> RECORDS TO PROCESS
━━━━

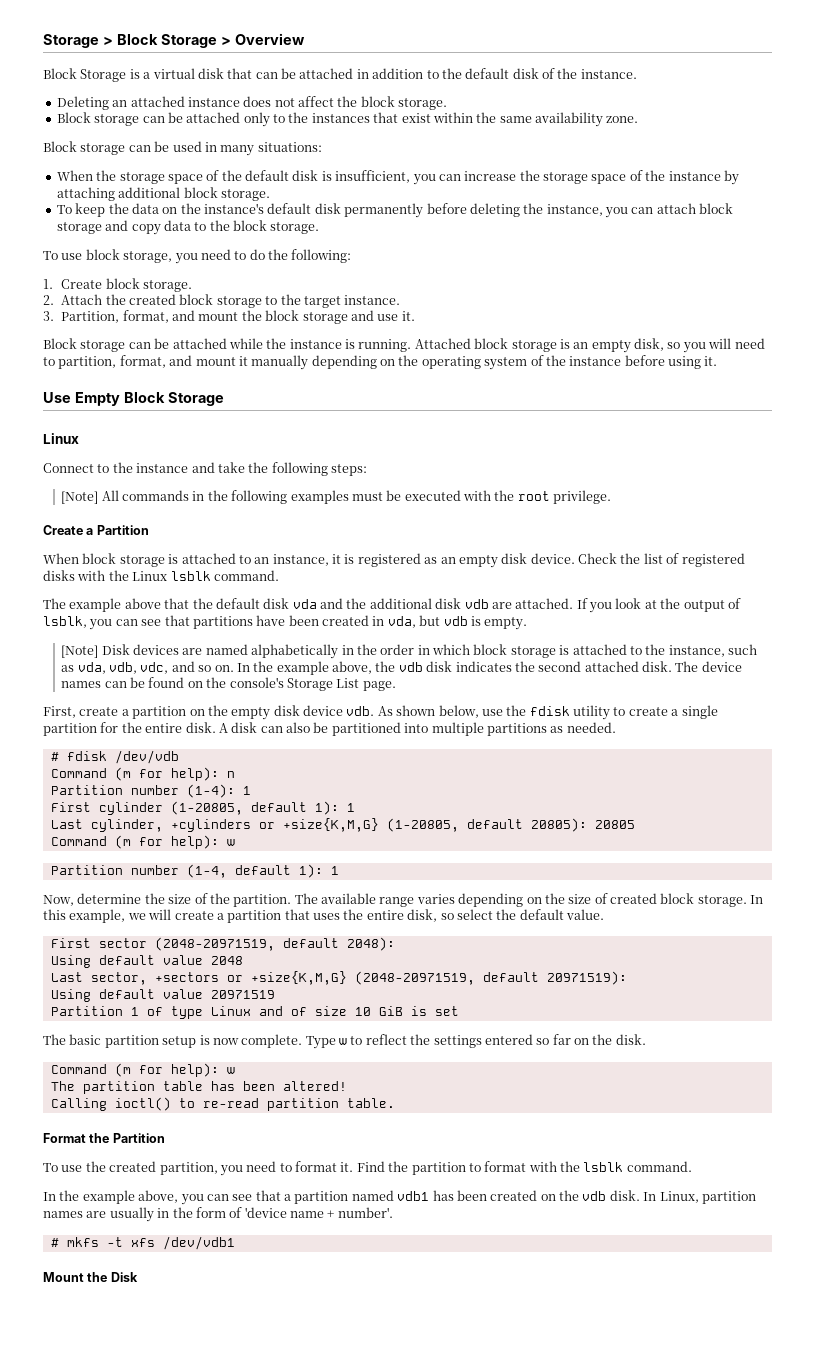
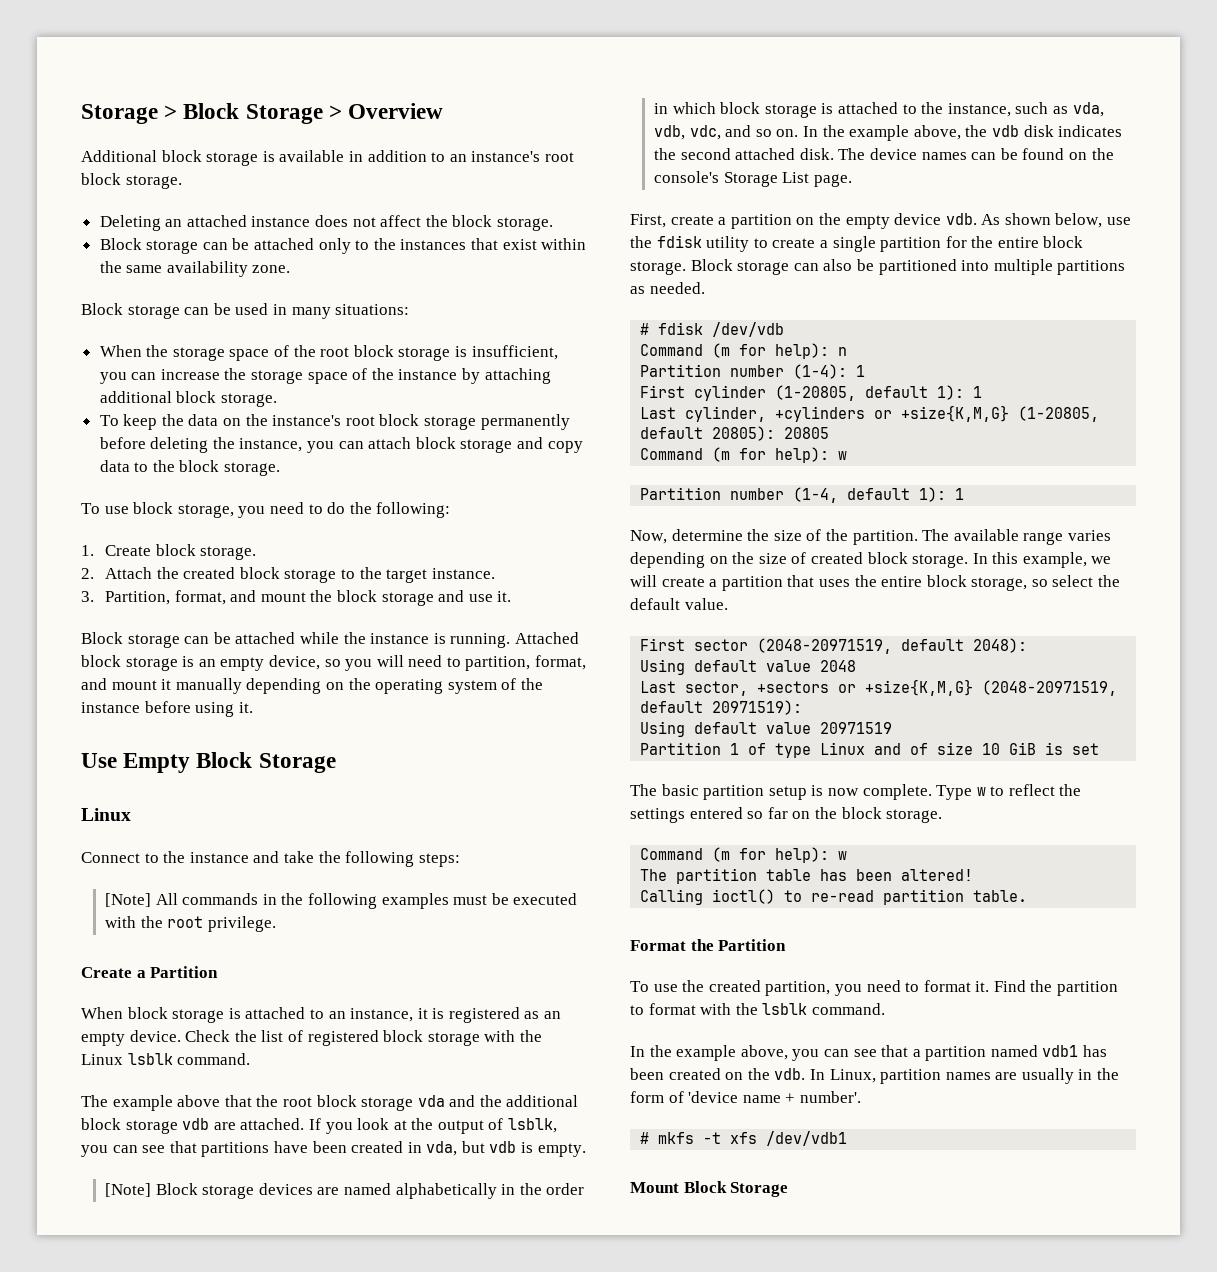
- Block Storage is a virtual disk that can be attached in addition to the default disk of the instance.
+ Additional block storage is available in addition to an instance's root block storage.
- When the storage space of the default disk is insufficient, you can increase the storage space of the instance by attaching additional block storage.
+ When the storage space of the root block storage is insufficient, you can increase the storage space of the instance by attaching additional block storage.
- To keep the data on the instance's default disk permanently before deleting the instance, you can attach block storage and copy data to the block storage.
+ To keep the data on the instance's root block storage permanently before deleting the instance, you can attach block storage and copy data to the block storage.
- Attached block storage is an empty disk, so you will need to partition, format, and mount it manually depending on the operating system of the instance before using it.
+ Attached block storage is an empty device, so you will need to partition, format, and mount it manually depending on the operating system of the instance before using it.
- When block storage is attached to an instance, it is registered as an empty disk device.
+ When block storage is attached to an instance, it is registered as an empty device.
- Check the list of registered disks with the Linux lsblk command.
+ Check the list of registered block storage with the Linux lsblk command.
- The example above that the default disk vda and the additional disk vdb are attached.
+ The example above that the root block storage vda and the additional block storage vdb are attached.
- [Note] Disk devices are named alphabetically in the order in which block storage is attached to the instance, such as vda, vdb, vdc, and so on.
+ [Note] Block storage devices are named alphabetically in the order in which block storage is attached to the instance, such as vda, vdb, vdc, and so on.
- First, create a partition on the empty disk device vdb.
+ First, create a partition on the empty device vdb.
- As shown below, use the fdisk utility to create a single partition for the entire disk. A disk can also be partitioned into multiple partitions as needed.
+ As shown below, use the fdisk utility to create a single partition for the entire block storage. Block storage can also be partitioned into multiple partitions as needed.
- In this example, we will create a partition that uses the entire disk, so select the default value.
+ In this example, we will create a partition that uses the entire block storage, so select the default value.
- Type w to reflect the settings entered so far on the disk.
+ Type w to reflect the settings entered so far on the block storage.
- In the example above, you can see that a partition named vdb1 has been created on the vdb disk.
+ In the example above, you can see that a partition named vdb1 has been created on the vdb.
- Mount the Disk
+ Mount Block Storage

━━━━

> PROBLEM STATEMENT
Everything from the line with "empty device vdb." through the last line of the data above, please return word for word, and no other line.

> EXERCISE RESULT
+ First, create a partition on the empty device vdb.
- As shown below, use the fdisk utility to create a single partition for the entire disk. A disk can also be partitioned into multiple partitions as needed.
+ As shown below, use the fdisk utility to create a single partition for the entire block storage. Block storage can also be partitioned into multiple partitions as needed.
- In this example, we will create a partition that uses the entire disk, so select the default value.
+ In this example, we will create a partition that uses the entire block storage, so select the default value.
- Type w to reflect the settings entered so far on the disk.
+ Type w to reflect the settings entered so far on the block storage.
- In the example above, you can see that a partition named vdb1 has been created on the vdb disk.
+ In the example above, you can see that a partition named vdb1 has been created on the vdb.
- Mount the Disk
+ Mount Block Storage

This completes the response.